Dann den zu löschenden Ordner einfach mal umbenennen und schauen, ob noch alles so arbeitet, wie es soll. Wenn alles nach wie vor funktioniert, löschst du ihn dann :)

MfG Jimini

----------

## Josef.95

~/.kde

wird afaik von kde4 nicht mehr genutzt  *Gentoo KDE Guide wrote:*   

> KDE 3.5 uses ~/.kde and the default FHS (-kdeprefix) KDE 4.X uses ~/.kde4

 

Bei einem frisch angelegten User würde es unter kde4 nur noch ~/.kde4 geben.

PS: Ich würde die alten files aus ~/.kde nicht nach ~/.kde4 kopieren!

----------

## bas89

Ich habe .kde umbenannt und muss feststellen, dass alles korrekt weiterläuft. Noch behalte ich ihn etwas. Danke!  :Smile: 

edit: Also Virtuoso/Strigi erstellt dort auf einmal wieder eine Datenbank...   :Crying or Very sad: 

----------

## mrsteven

 *bas89 wrote:*   

> edit: Also Virtuoso/Strigi erstellt dort auf einmal wieder eine Datenbank...  

 

Schalte Strigi ab und lösche diese Datenbank danach, vorausgesetzt du hast in Nepomuk keine wichtigen Daten von Hand angelegt. Die Index-Daten selbst sind ja nicht wichtig und können bei Bedarf neu erstellt werden.

----------

## bas89

Hat leider nicht funktioniert, aber ist nicht schlimm. Viel schlimmer ist die Tatsache, dass Strigi andauernd rumsucht, obwohl ich es mit inotify gebaut hatte... Aber das ist ein anderes Thema!

----------

## firefly

 *bas89 wrote:*   

> Ich habe .kde umbenannt und muss feststellen, dass alles korrekt weiterläuft. Noch behalte ich ihn etwas. Danke! 
> 
> edit: Also Virtuoso/Strigi erstellt dort auf einmal wieder eine Datenbank...  

 

Du musst die Datei .kde4/share/config/nepomukserverrc bearbeiten. In dieser steht der Pfad, wo virtuoso seine Datenbank Datei ablegen soll. Vermutlich steht bei dir in der Pfadanagabe nur .kde drinn und nicht .kde4.
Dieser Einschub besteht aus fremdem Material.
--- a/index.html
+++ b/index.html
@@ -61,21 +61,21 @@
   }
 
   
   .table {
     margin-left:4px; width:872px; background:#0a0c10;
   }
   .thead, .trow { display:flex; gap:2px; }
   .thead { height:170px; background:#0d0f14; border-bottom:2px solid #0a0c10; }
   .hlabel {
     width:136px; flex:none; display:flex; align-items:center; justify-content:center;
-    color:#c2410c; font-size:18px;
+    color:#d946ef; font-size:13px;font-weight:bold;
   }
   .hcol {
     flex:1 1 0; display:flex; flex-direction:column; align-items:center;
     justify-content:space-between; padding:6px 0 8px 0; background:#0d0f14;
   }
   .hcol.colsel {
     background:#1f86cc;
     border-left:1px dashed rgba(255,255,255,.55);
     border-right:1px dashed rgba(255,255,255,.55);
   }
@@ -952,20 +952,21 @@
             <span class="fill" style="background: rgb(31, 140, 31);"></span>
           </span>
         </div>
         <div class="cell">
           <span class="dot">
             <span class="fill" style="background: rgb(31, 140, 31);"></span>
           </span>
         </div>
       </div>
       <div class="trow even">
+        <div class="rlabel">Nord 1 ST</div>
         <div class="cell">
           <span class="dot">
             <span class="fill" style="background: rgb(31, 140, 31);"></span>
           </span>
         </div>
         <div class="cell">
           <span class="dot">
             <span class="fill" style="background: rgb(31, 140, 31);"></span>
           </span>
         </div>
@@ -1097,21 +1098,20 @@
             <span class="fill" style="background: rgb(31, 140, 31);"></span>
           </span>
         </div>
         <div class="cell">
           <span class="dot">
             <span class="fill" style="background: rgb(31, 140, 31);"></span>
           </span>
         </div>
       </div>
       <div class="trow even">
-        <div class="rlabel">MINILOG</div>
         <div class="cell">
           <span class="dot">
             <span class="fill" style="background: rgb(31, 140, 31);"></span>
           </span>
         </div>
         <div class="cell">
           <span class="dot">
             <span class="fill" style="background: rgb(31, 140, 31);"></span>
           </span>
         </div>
 *.kde4/share/config/nepomukserverrc wrote:*   

> [main Settings]
> 
> Maximum memory=100
> 
> Storage Dir[$e]=$HOME/.kde4/share/apps/nepomuk/repository/main/
> ...

 

----------

## firefly

 *bas89 wrote:*   

> Hat leider nicht funktioniert, aber ist nicht schlimm. Viel schlimmer ist die Tatsache, dass Strigi andauernd rumsucht, obwohl ich es mit inotify gebaut hatte... Aber das ist ein anderes Thema!

 

wegen diesem Problem: Das strigi ebuild aktiviert immer das polling feature. Dadurch fängt strigi zyklisch an alle Dateien in den konfigurierten Verzeichnissen zu durchsuchen.
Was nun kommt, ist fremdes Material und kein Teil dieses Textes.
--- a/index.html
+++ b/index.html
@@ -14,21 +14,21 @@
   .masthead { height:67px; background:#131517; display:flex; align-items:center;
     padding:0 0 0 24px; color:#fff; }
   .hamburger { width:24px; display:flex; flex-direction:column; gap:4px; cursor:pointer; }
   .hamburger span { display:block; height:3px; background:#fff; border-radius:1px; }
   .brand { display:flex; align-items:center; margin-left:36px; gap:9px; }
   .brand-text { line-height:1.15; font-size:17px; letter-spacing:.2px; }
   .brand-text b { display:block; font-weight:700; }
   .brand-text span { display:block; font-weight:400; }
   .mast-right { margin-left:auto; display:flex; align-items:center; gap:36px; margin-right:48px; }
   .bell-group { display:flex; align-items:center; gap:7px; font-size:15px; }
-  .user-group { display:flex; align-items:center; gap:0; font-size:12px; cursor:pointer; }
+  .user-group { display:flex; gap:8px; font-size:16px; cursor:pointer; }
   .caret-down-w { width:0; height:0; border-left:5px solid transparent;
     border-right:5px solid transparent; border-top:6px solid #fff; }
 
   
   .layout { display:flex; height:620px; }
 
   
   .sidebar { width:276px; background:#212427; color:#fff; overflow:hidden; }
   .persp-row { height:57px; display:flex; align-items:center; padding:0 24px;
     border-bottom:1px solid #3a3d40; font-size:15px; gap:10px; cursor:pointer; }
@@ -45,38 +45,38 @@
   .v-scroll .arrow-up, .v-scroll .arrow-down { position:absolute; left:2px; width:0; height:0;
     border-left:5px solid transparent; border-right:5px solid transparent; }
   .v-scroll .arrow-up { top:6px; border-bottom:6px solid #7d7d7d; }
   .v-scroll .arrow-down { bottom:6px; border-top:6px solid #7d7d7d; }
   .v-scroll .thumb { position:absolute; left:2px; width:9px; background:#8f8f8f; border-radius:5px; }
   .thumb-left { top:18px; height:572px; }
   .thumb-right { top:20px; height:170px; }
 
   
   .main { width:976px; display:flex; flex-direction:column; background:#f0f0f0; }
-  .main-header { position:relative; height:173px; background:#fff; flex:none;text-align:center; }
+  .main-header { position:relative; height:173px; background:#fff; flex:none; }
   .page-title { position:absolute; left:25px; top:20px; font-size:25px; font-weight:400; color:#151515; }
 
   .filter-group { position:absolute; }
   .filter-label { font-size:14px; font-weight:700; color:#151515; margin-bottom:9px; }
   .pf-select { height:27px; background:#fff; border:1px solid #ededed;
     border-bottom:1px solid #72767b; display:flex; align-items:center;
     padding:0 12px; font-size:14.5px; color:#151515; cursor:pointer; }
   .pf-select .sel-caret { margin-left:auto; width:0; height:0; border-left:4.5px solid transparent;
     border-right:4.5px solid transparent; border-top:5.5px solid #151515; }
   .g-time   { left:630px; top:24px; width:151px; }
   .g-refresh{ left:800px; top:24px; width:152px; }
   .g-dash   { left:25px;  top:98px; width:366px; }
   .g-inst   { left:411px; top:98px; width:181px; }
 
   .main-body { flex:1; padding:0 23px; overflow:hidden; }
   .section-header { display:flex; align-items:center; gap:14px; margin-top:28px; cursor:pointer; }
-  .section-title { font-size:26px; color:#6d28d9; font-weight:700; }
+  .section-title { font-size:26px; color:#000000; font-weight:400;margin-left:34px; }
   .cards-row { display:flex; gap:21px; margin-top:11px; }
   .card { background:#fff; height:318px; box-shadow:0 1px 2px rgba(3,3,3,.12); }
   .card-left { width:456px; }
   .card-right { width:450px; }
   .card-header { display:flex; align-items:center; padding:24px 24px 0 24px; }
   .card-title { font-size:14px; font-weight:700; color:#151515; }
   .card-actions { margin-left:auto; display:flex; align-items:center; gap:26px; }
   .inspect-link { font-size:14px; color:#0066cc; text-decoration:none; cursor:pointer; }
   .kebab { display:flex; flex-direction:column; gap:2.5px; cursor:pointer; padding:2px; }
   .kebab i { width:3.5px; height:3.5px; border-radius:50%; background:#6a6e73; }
 *strigi-0.7.2-ebuild wrote:*   

> # Enabled: POLLING (only reliable way to check for files changed.)

 

----------

## bas89

Jo, hast in beiden Punkten ins Schwarze getroffen. Strigi wird aber erst wieder aktiviert, wenn die Idee von inotify, die vor über vier Jahren in den Kernel eingebaut wurde, auch umgesetzt wird...

----------

## franzf

Kann es sein dass das Forum spinnt?

Die letzten beiden Antworten von bas89 kommen und gehen. Will ich auf einen antworten bekomme ich

 *Quote:*   

> Es existiert kein solcher Beitrag. Versuch es noch einmal.

 

Ich hab es jetzt mit allen meinen Browsern versucht, überall das selbe Spielchen...

Ist das nur bei mir so? Oder kämpfen auch andere mit dem Problem.

----------

## Jimini

Jup. Ich wurde heute jedes Mal beim aktualisieren der Übersicht über Threads ohne Antwort wieder ausgeloggt. Wie auch immer, jetzt scheint wieder alles korrekt zu laufen.

MfG Jimini

Edit: siehe https://forums.gentoo.org/viewtopic.php?p=6358095#6358095

----------